En México la celebración del Día de Muertos va acompañada de la colocación de un altar dedicado a los difuntos, la visita al panteón para dejar ofrendas a familiares y las rimas de las tradicionales calaveras.

Las calaveras literarias son composiciones picarescas y humorísticas dedicadas a un personaje destacado, redactadas en forma de epitafio o pequeño texto en verso que se inscribe en las tumbas.

Cada año, se versa sobre los personajes del momento e incluso sobre las tragedias que agobiaron al país, tienen un tono irónico, exhiben defectos y critican vicios; son muestra de la creatividad e irreverencia del mexicano.

Orígenes de las calaveras literarias

"Una civilización que niega a la muerte, acaba por negar a la vida." Octavio Paz

El culto a la muerte, tiene sus orígenes en la época prehispánica, mismo que se ve reflejado en restos arquitectónicos, utensilios, pinturas y cerámica hallados en diversos centros ceremoniales.

La muerte era considerada un tránsito inevitable, un cese de sufrimientos, por ello no inspiraba temor. Esta concepción ha seguido su curso durante toda la historia de México y representada en su literatura.

En el siglo XVIII los criollos y mestizos escribían pasquines, textos satíricos y burlones generalmente anónimos, un medio para expresar su inconformidad con las autoridades españolas.

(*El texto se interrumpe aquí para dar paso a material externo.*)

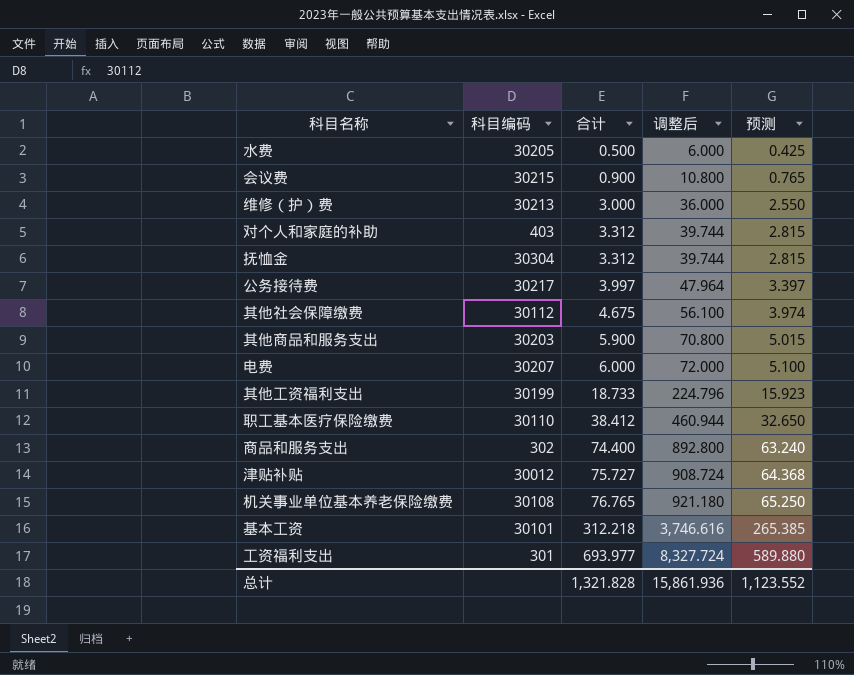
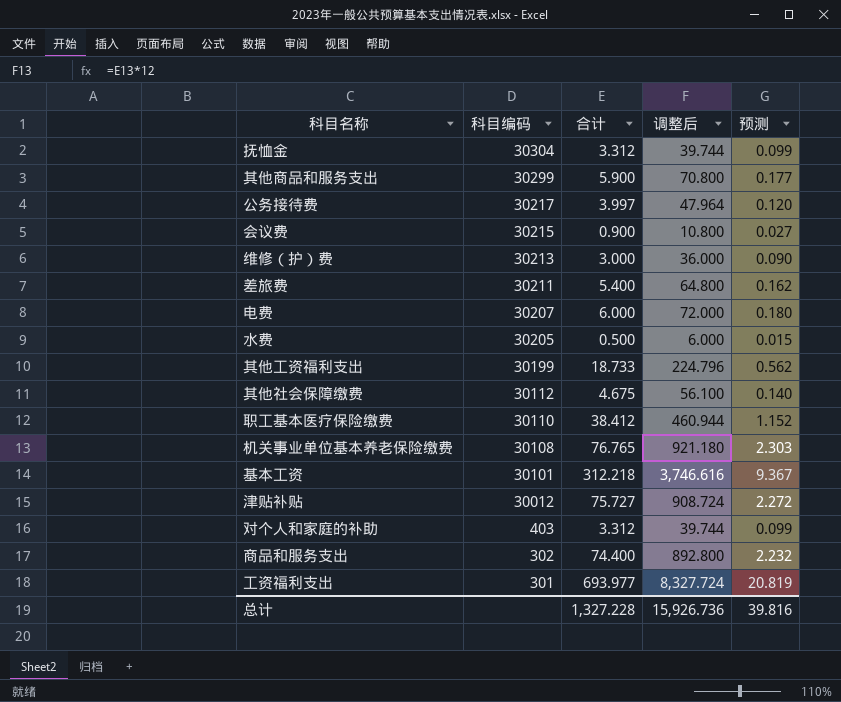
row order: 合计 ascending -> 科目编码 descending
column 预测 | formula: [合计] * 0.85 -> [合计] * 0.03
其他商品和服务支出 | 科目编码: 30203 -> 30299
row 差旅费: none -> 30211 | 5.400 | 64.800 | 0.162
总计 | 合计: 1,321.828 -> 1,327.228
总计 | 调整后: 15,861.936 -> 15,926.736
总计 | 预测: 1,123.552 -> 39.816

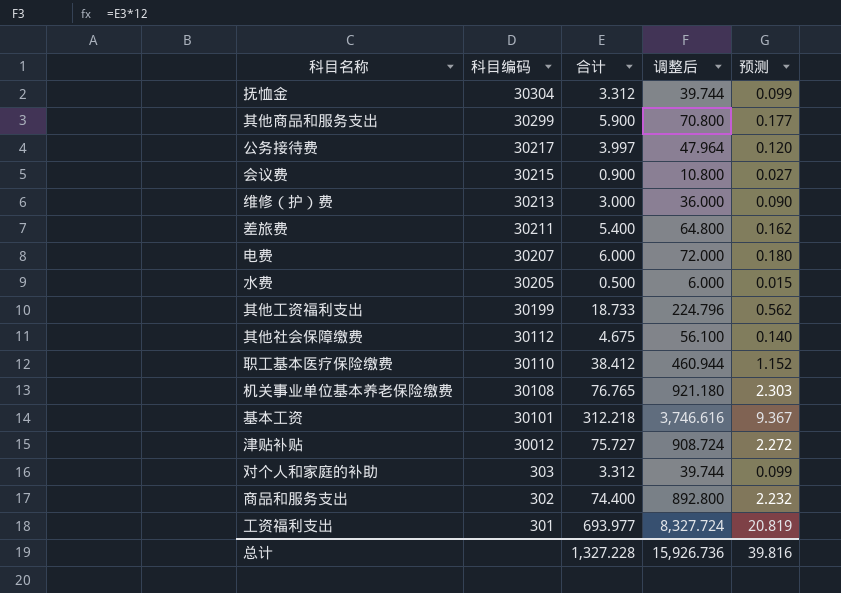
对个人和家庭的补助 | 科目编码: 403 -> 303

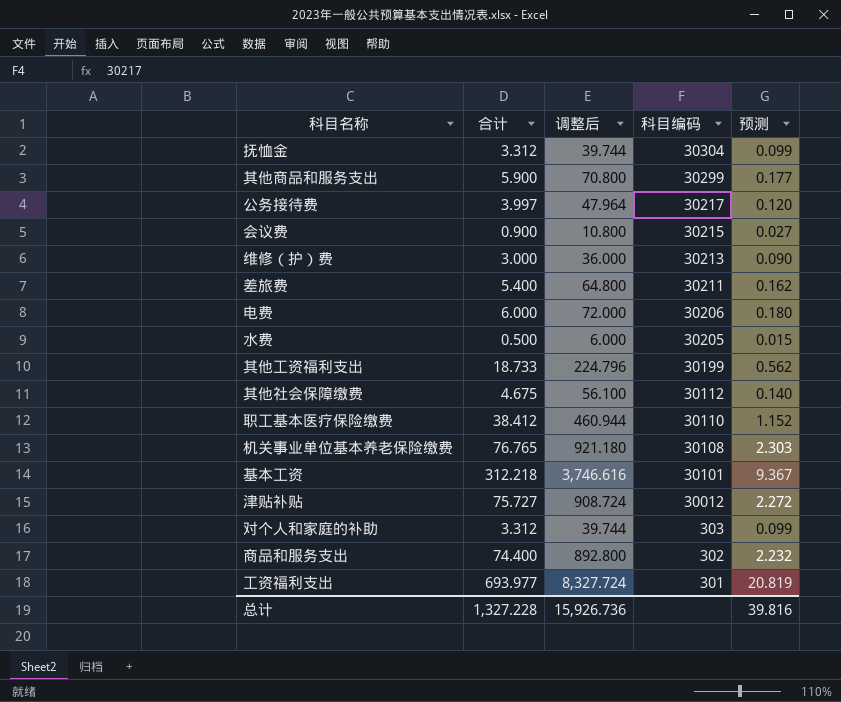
column 科目编码 | position: 2 -> 4
电费 | 科目编码: 30207 -> 30206

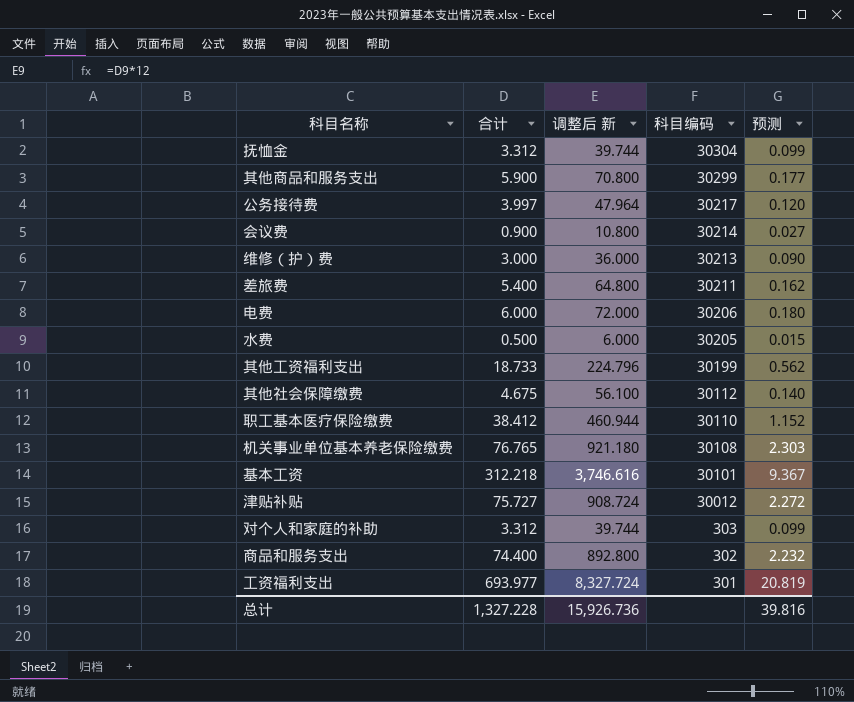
column name: 调整后 -> 调整后 新
会议费 | 科目编码: 30215 -> 30214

En la primera novela mexicana “El periquillo Sarniento” de José María de Lizardi (1816), se incluyen composiciones poéticas con características de epitafio. Según la investigadora Blanca López de Mariscal al realizar la edición crítica y notas de libro anotó “posiblemente se trate de las más antiguas calaveras insertadas en una obra impresa que se conservan en México".

En 1849, el periódico El socialista, editado en Guadalajara, Jalisco, publica calaveritas.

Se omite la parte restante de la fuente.